Optimization and gas sensing mechanism of n-SnO₂-p-Co₃O₄ composite nanofibers

Abstract

Although the employment of n-p heterojunctions is among the most popular strategies to increase the performance of gas sensors, there have been a few systematic studies to determine the optimal composition in n-p heterojunctions. This paper reports the results of a systematic study of (n) xSnO₂-(p) (1-x) Co₃O₄ composite nanofibers (NFs) for gas sensing applications. Composite NFs were synthesized by the electrospinning method followed by annealing at 600 °C. For gas sensing studies, several gases at optimal working temperature (350 °C) were tested. Depending on the nominal composition, the sensors showed either n-or p-type behavior as well as different responses to the target gases. Furthermore, for all gases tested, the 0·5SnO₂-0·5Co₃O₄ sensor (nominal composition) showed the best gas sensing characteristics. The underlying gas sensing mechanism was examined in detail.
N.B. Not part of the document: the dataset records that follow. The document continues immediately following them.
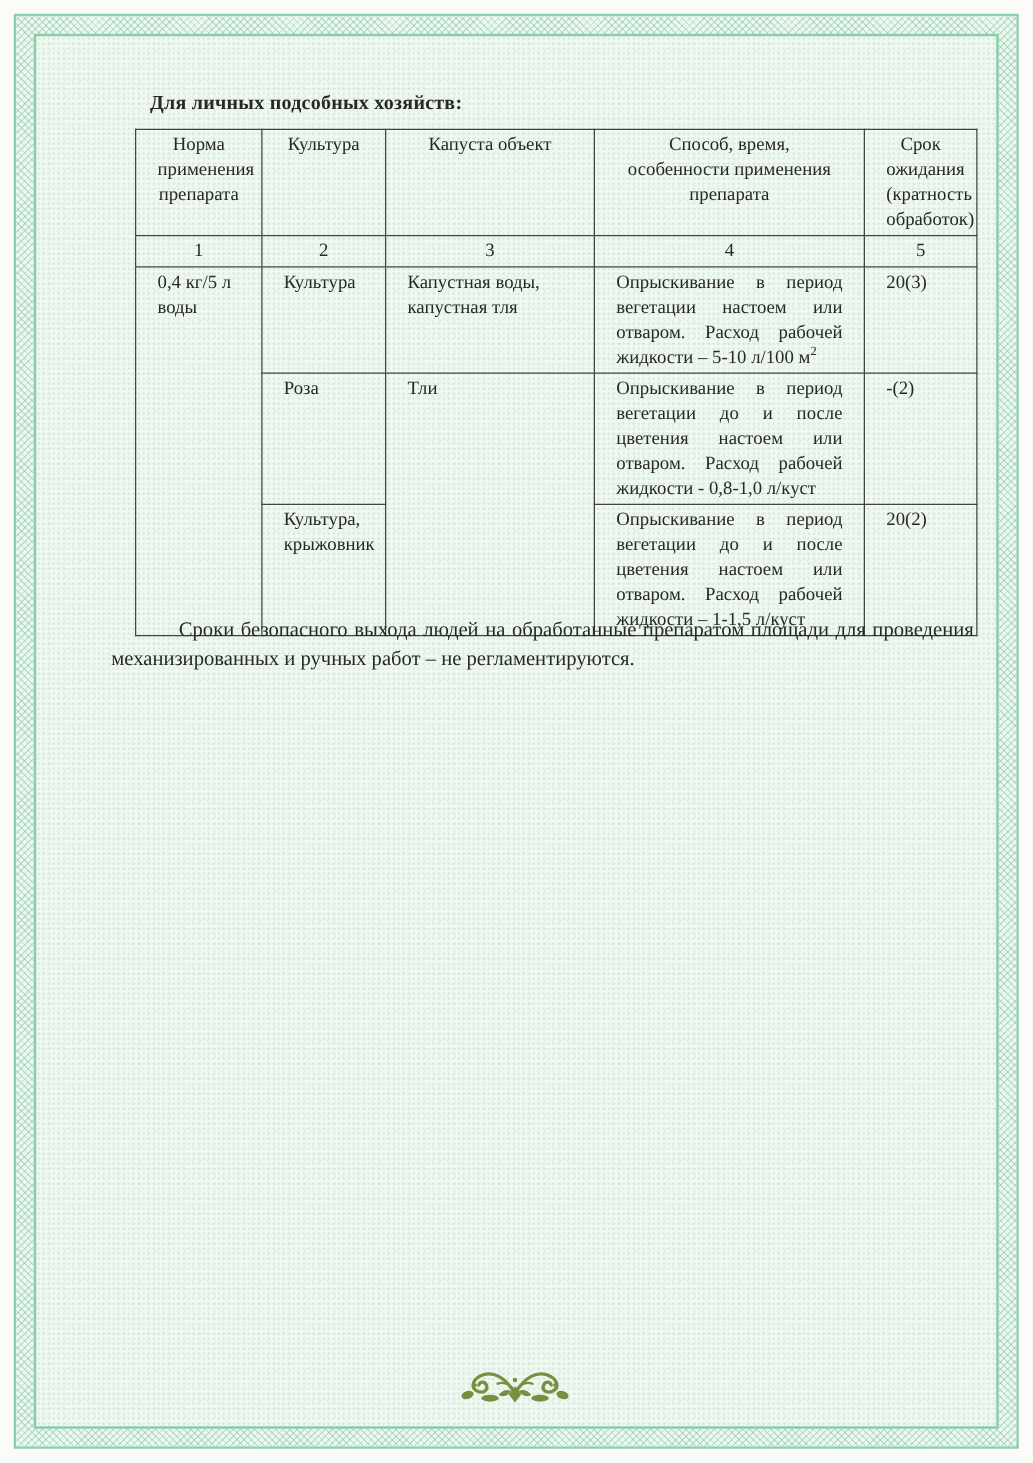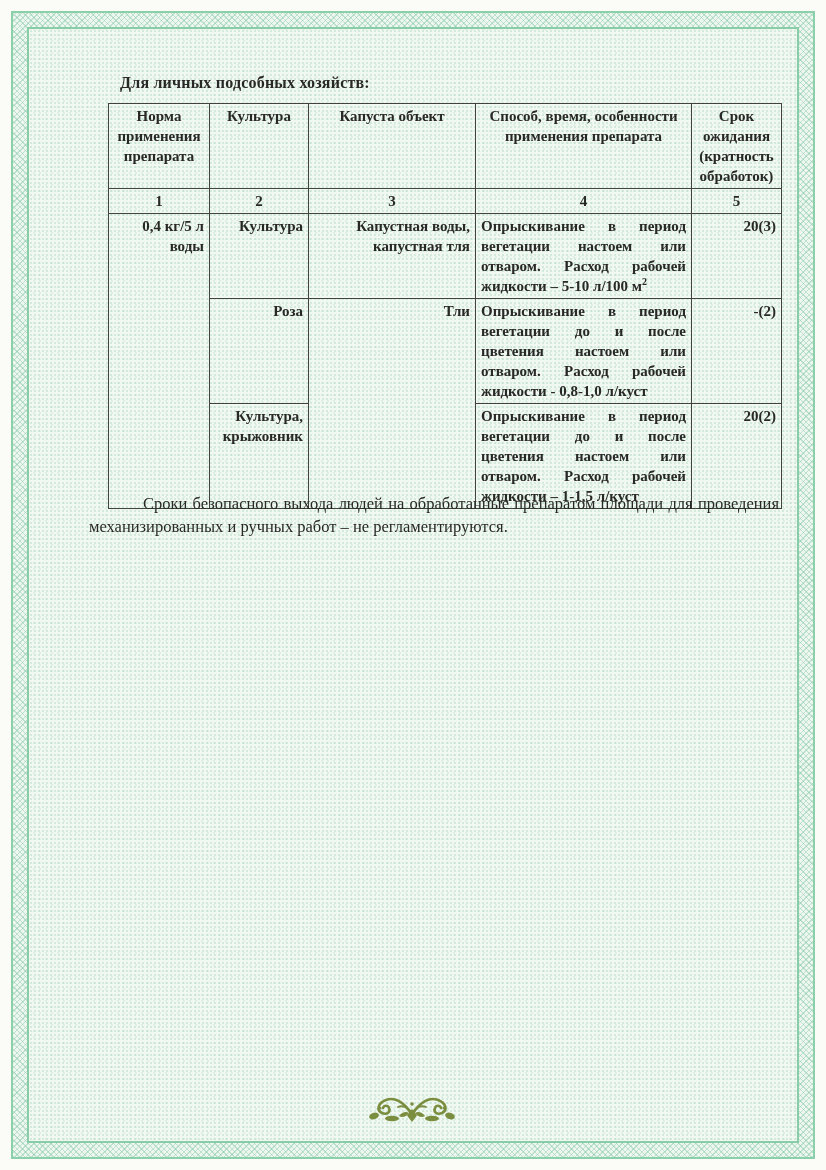"Норма применения препарата" table.doc-table th, table.doc-table td { font-weight: bold -> normal; padding: 2px 5px -> 2px 17px }
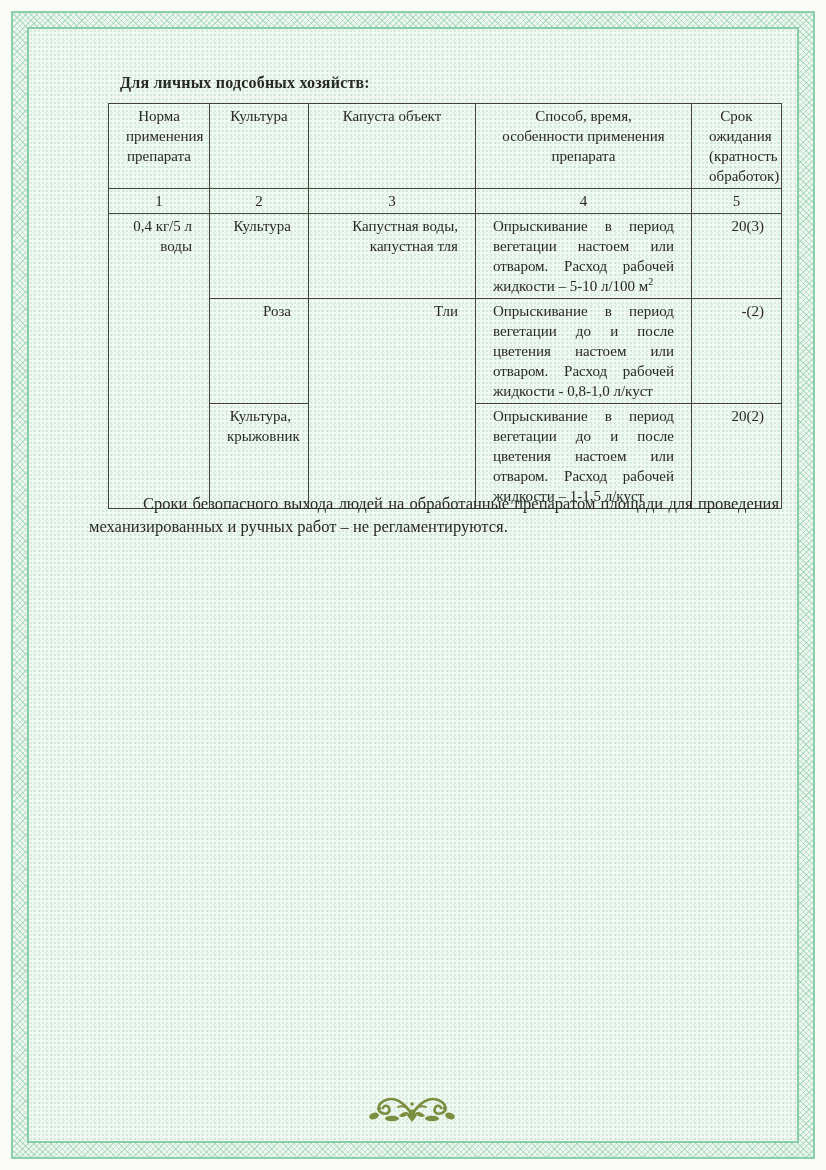"0,4 кг/5 л воды" td.center { text-align: right -> left }
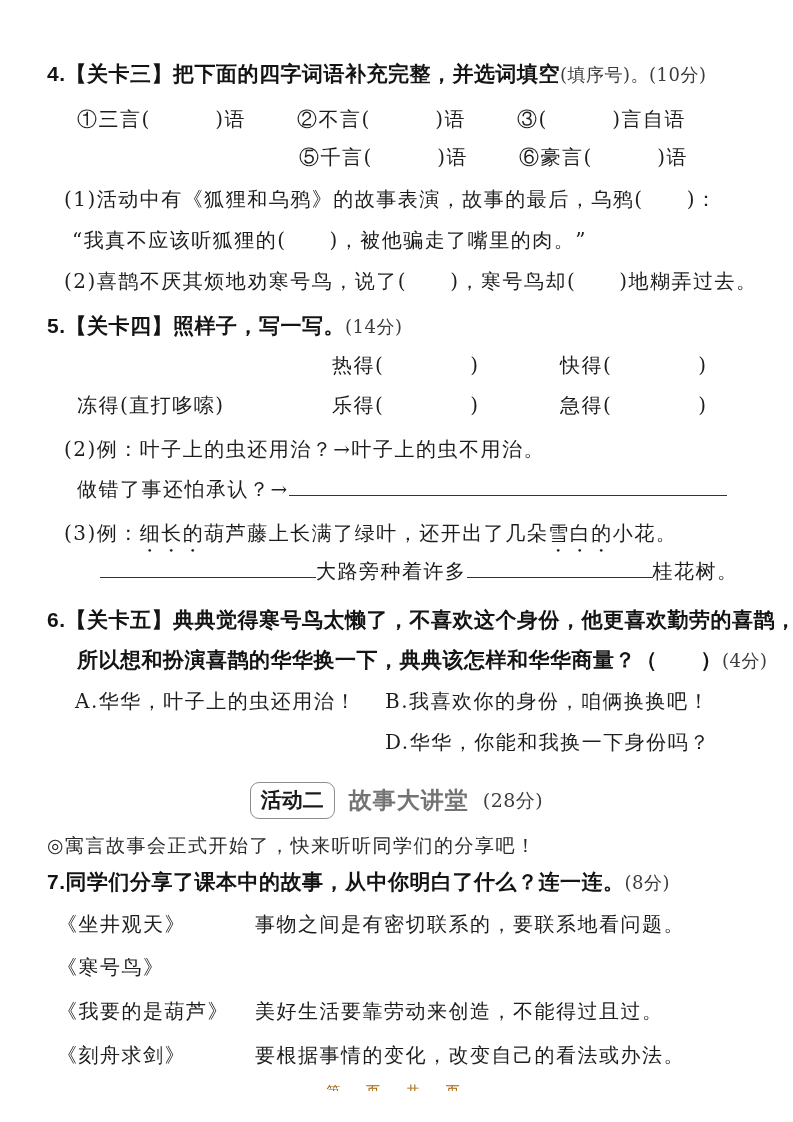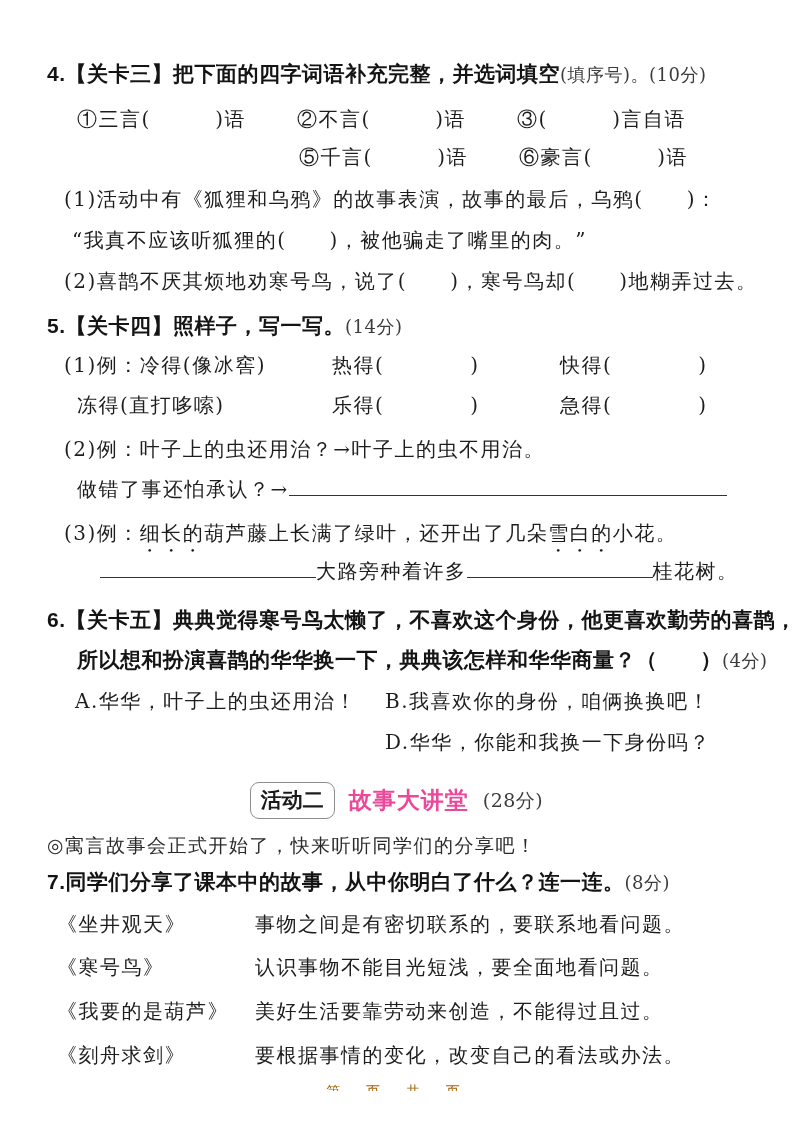"(1)例：冷得(像冰窖)" div.line { html: <div>(1)例：冷得(像冰窖)</div> -> none }
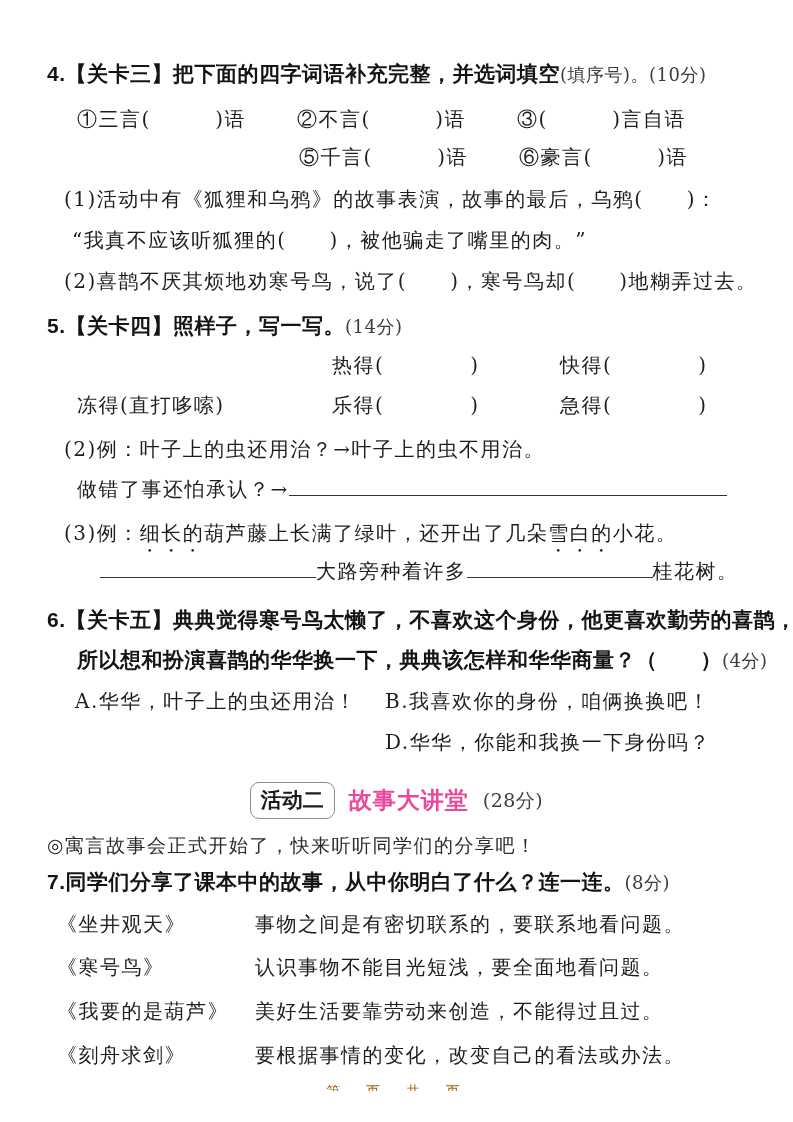"故事大讲堂" .activity-title { color: #ec4899 -> #737373 }
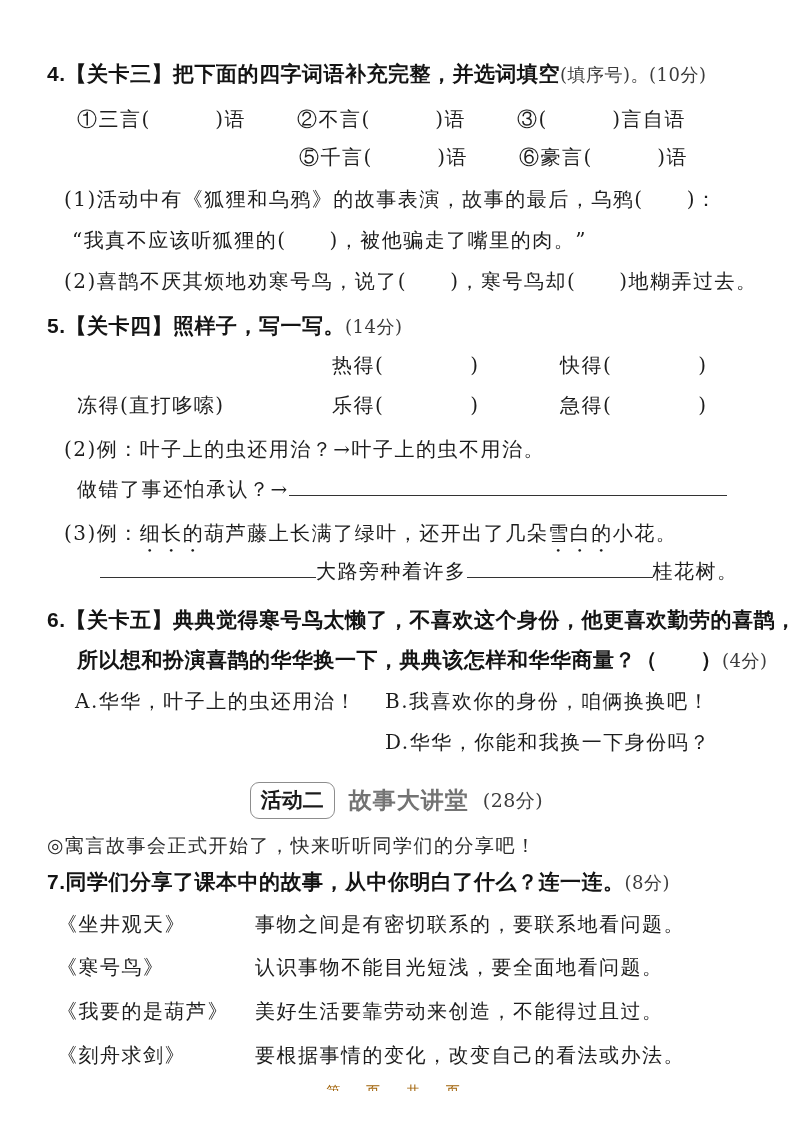"认识事物不能目光短浅，要全面地看问题。" div.line { html: <div>认识事物不能目光短浅，要全面地看问题。</div> -> none }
The highest response observed in the 0·5SnO₂-0·5Co₃O₄ NFs sensor was primarily attributed to the major role of the p-Co₃O₄ nanograins as electron reservoir. In addition, the possible substitution of Co⁺²/Co⁺³ in Sn⁺⁴ sites, the catalytic effect of Co₃O₄ and generation of defects were likely to be the secondary reasons. This highlights the importance of the optimal composition for achieving the maximum gas-sensing performance in n-p composite NFs.